Plug these terms into the first equation, we have:

$$E[X_1] \le E[X_1]$$ when $n \to \infty$

Note that equality of the above is only possible when $X_1 = X_2 = ... = X_n$ which is highly unlikely and irrelevant.

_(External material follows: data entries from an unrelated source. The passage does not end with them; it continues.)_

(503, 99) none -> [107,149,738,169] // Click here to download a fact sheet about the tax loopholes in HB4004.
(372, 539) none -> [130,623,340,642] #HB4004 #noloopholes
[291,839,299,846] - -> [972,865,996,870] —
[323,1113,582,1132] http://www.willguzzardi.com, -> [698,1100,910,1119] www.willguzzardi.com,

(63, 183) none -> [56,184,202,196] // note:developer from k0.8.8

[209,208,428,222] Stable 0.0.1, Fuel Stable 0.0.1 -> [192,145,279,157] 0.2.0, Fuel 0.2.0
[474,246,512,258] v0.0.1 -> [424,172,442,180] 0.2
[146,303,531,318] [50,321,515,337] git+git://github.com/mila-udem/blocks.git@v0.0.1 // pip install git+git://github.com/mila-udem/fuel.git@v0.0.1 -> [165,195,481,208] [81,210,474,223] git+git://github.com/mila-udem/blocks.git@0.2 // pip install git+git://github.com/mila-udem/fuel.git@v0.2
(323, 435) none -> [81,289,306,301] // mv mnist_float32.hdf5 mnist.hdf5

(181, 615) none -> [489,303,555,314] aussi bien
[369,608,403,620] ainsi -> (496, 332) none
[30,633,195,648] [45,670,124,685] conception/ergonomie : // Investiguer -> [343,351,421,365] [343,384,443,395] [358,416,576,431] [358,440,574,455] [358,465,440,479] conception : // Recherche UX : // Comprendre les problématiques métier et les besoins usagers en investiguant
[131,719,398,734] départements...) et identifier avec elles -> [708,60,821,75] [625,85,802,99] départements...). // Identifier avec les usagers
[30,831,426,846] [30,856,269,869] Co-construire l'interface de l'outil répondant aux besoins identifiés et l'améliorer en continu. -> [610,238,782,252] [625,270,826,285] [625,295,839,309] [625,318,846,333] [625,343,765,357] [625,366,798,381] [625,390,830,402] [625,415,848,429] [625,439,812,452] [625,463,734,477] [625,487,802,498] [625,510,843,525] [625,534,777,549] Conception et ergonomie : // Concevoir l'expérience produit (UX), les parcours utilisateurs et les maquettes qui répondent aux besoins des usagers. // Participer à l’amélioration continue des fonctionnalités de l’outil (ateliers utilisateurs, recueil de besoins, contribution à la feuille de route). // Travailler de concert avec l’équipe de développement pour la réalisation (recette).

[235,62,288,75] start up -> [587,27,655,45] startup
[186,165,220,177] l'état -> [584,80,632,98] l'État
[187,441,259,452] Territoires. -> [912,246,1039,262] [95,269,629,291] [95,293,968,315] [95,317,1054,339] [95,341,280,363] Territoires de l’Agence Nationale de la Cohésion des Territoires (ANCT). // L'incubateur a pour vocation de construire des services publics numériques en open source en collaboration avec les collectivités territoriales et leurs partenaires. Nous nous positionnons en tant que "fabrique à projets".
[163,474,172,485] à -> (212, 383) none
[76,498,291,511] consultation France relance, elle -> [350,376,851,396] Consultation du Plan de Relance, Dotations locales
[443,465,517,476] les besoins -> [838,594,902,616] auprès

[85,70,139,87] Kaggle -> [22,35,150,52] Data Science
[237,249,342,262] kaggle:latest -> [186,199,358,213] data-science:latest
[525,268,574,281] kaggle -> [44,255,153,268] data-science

Can someone tell me what is going on and what I am missing?

Answer 1

The expectation of $\left(\frac{X_1 + X_2 +...+X_n}{n} \right)^n$ is not $E[X]^n$. For $n=2$ as an example, $$E[(X+Y)^2/4] = E[(X^2 + Y^2 + 2XY)/4] = (E[X^2] + E[X]^2)/2 = E[X]^2 + \frac{1}{2}{\rm Var}(X) \geq E[X]^2$$ if $X$ and and $Y$ are independent samples from the same distribution.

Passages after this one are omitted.